Andrea Scanzi, il Fatto Quotidiano 3/9/2014, 3 settembre 2014
IL TENNIS È DOLORE E BOTTAZZI SOFFRE CON NOI
La star italiana degli Us Open non è Flavia Pennetta e nemmeno Sara Errani: è Luca Bottazzi, telecronista di Sky ed Eurosport. Gli appassionati hanno goduto del suo avvento durante un Wimbledon di qualche anno fa e da allora nulla è stato più lo stesso: Bottazzi è Luce e Saggezza. La sua biografia è avvolta dalla leggenda. Si dice che sia nato a Milano nel 1963, che vanti un best ranking di 116 al mondo e che abbia allenato Bjorn Borg. Insegnante di tennis dal 1988, è spesso relegato a commentare le partite minori. Ciò nonostante, ogni sua apparizione entusiasma e inebria le masse. Nonciclopedia lo descrive così: “Pragmatico, semplice nel lessico, sintetico nelle spiegazioni, limpido, rappresenta senza dubbio il maestro che tutti noi vorremmo avere”. Una notevole descrizione al contrario.

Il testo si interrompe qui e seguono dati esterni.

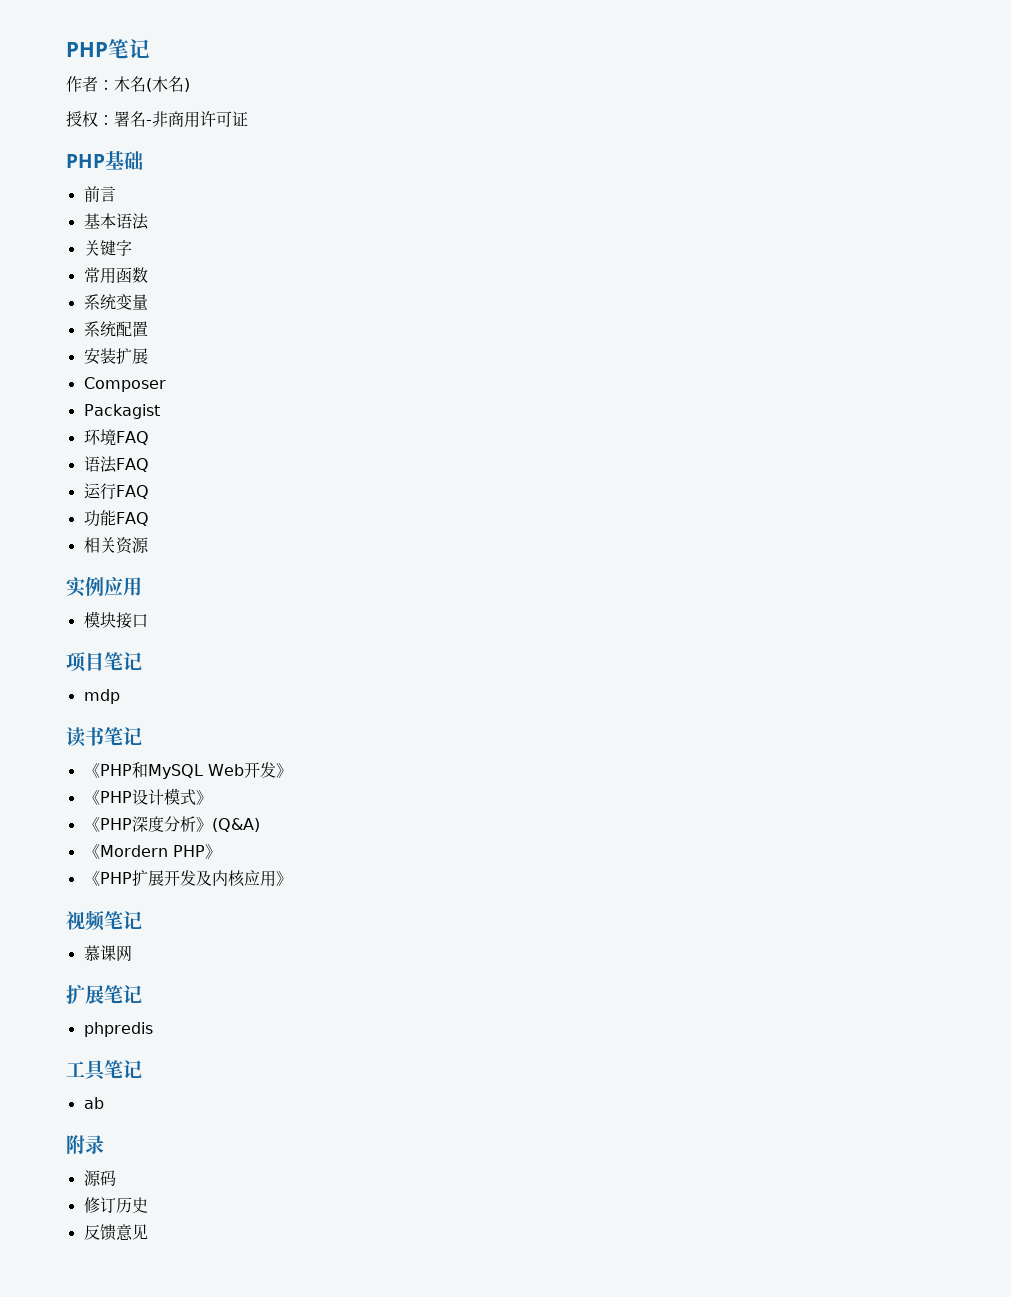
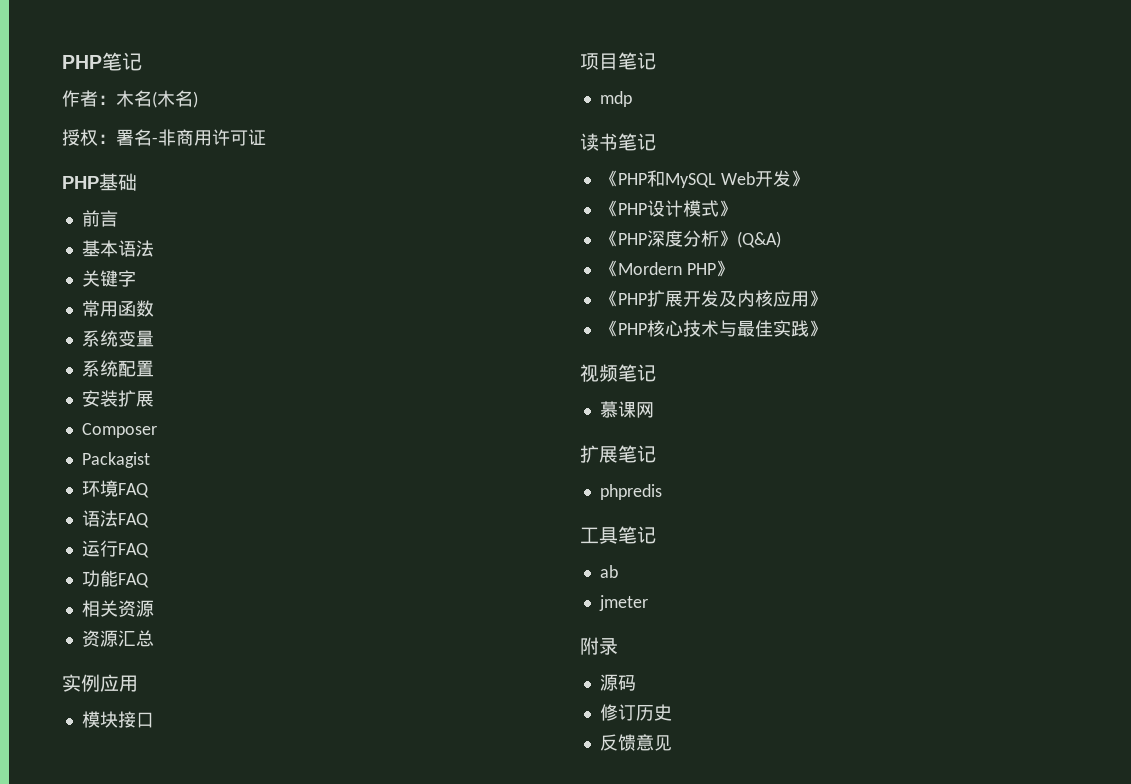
+ 资源汇总
+ 《PHP核心技术与最佳实践》
+ jmeter

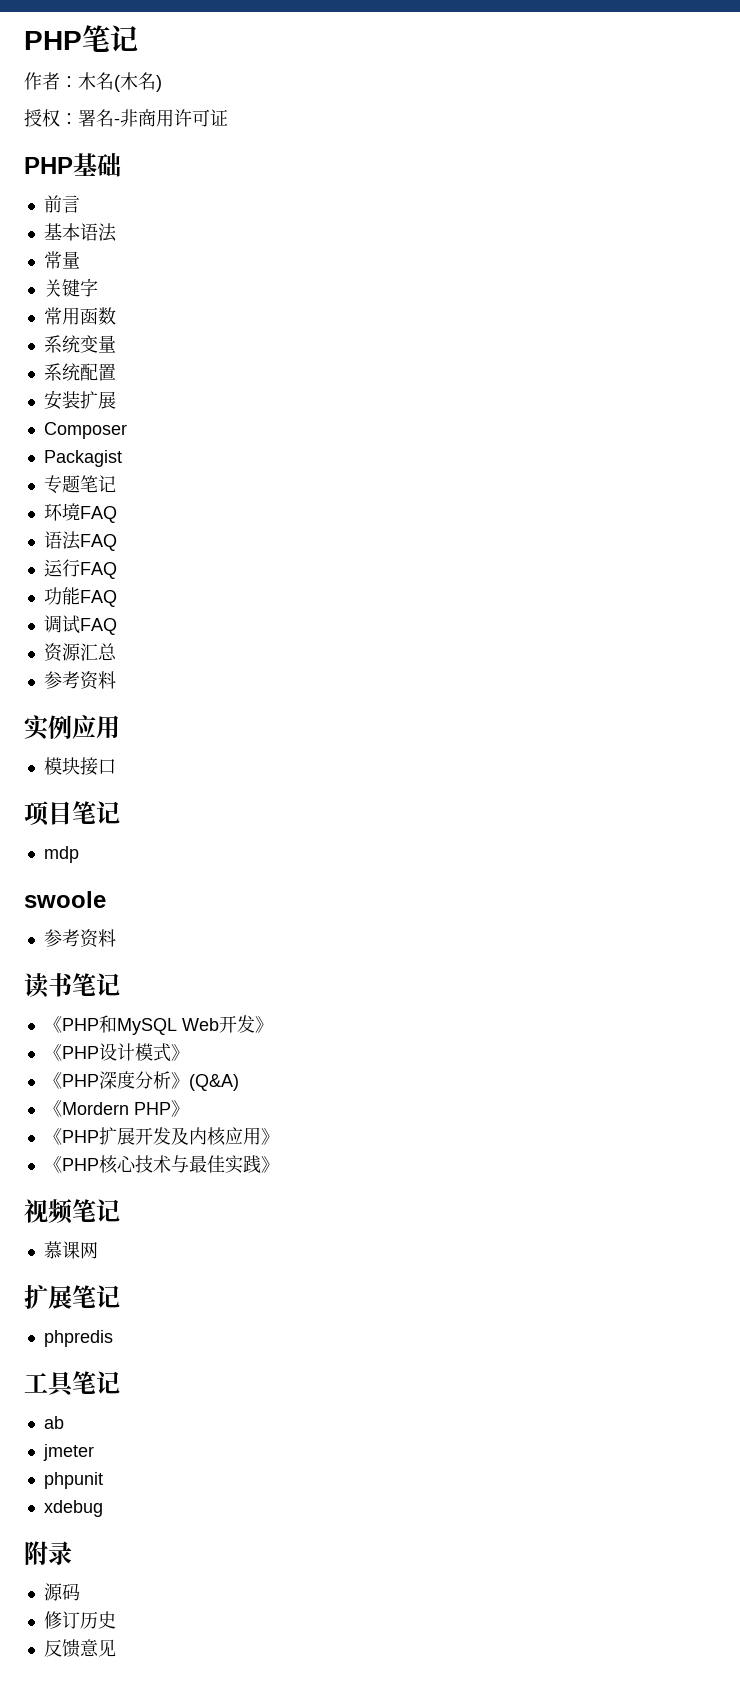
+ 常量
+ 专题笔记
- 相关资源
+ 调试FAQ
  资源汇总
+ 参考资料
+ swoole
+ 参考资料
+ phpunit
+ xdebug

Le caratteristiche di Bottazzi sono tre. Una: non emozionarsi mai. Per lui la vita è fatica, è sofferenza, è calvario. Da qui una narrazione da cyborg rancoroso, marziale e monocorde, teatralmente scandita (“Lopez ha sba-glia-to”). Due: trasformare un concetto facile in difficile. Se un tennista più debole perde con uno più forte, non è perché ha meno talento ma perché non ha probabilmente un progetto esistenziale e – quel che è peggio – ignora la differenza tra “errore tecnico” ed “errore strategico”. Il magico mondo di Bottazzi pullula di concetti astratti come “tennis percentuale”, “geometria proiettiva” e “lateralità funzionale”, che donano ai suoi commenti un avvincente surplus lisergico. Tre: sciorinare una logorrea prodigiosa. Sintesi e ironia non lo hanno mai intaccato.

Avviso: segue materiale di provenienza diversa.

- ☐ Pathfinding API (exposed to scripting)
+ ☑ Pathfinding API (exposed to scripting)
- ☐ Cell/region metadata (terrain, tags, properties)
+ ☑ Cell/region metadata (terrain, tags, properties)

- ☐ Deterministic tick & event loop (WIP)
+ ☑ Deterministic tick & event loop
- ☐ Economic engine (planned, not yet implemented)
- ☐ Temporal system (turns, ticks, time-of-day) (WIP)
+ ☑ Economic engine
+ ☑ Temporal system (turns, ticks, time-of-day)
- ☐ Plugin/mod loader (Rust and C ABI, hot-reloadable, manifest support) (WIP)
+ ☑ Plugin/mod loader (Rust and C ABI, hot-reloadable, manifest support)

Come tutti i supereroi, Luca “The Man” Bottazzi ha una kryptonite: il talento. Un concetto che lui nega, perché prossimo al funambolismo e alla “bracciologia”. Bottazzi detesta lo spettacolo e adora la noia, poiché la prima è priva di abnegazione e la seconda figlia del sudore. Meglio Berasategui di Safin. Per Bottazzi l’unico monolite venerabile è la Tattica: se fosse stato l’allenatore di Maradona nell’86, lo avrebbe certo redarguito per avere tenuto troppo palla in quella celebre azione contro l’Inghilterra. Durante gli Us Open ha scudisciato prima Janowicz, reo di essere odiosamente estemporaneo, e poi Tsonga, colpevole di avere addirittura esultato dopo una vittoria (l’esultanza è di per sé volgare, giacché la vita è dolore ). Qualche telespettatore si è lamentato, ma lui li ha zittiti con parole di ferma condanna: “Io avevo ragione”, “Io l’avevo detto”. Sostiene infatti Bottazzi che “il campione dispone di dote e genio in abbondanza, ma il talento è una fenomenologia che ha il limite di non essere un metodo”; grazie alla sua infinita competenza è invece possibile “ottimizzare l’apprendimento e gli spazi” e comprendere che “Nadal è il giocatore più ecologico in assoluto perché sa meglio cogliere le situazioni ambientali”. Il giornalista accanto a lui non osa mai contraddirlo, forse perché ammaliato o forse perché teme una tortoiata. La Rete gli ha dedicato una pagina Facebook (“Tutti pazzi per Bottazzi”, 121 like) e un forum assai sobrio: “Bottazzi genio o imbecille? Parliamone”. Qui si legge: “Lo prenderei a testate dalla mattina fino alla sera, è insopportabile”; “Non si può sentire con quel tono! È sempre li a spiegare tattica tecnica per 3/4 ore di seguito... che due palle”. Poi: “Logorroico, saccente, noioso, banale. A parte questo è bravo”; non esattamente campata in aria, come recensione.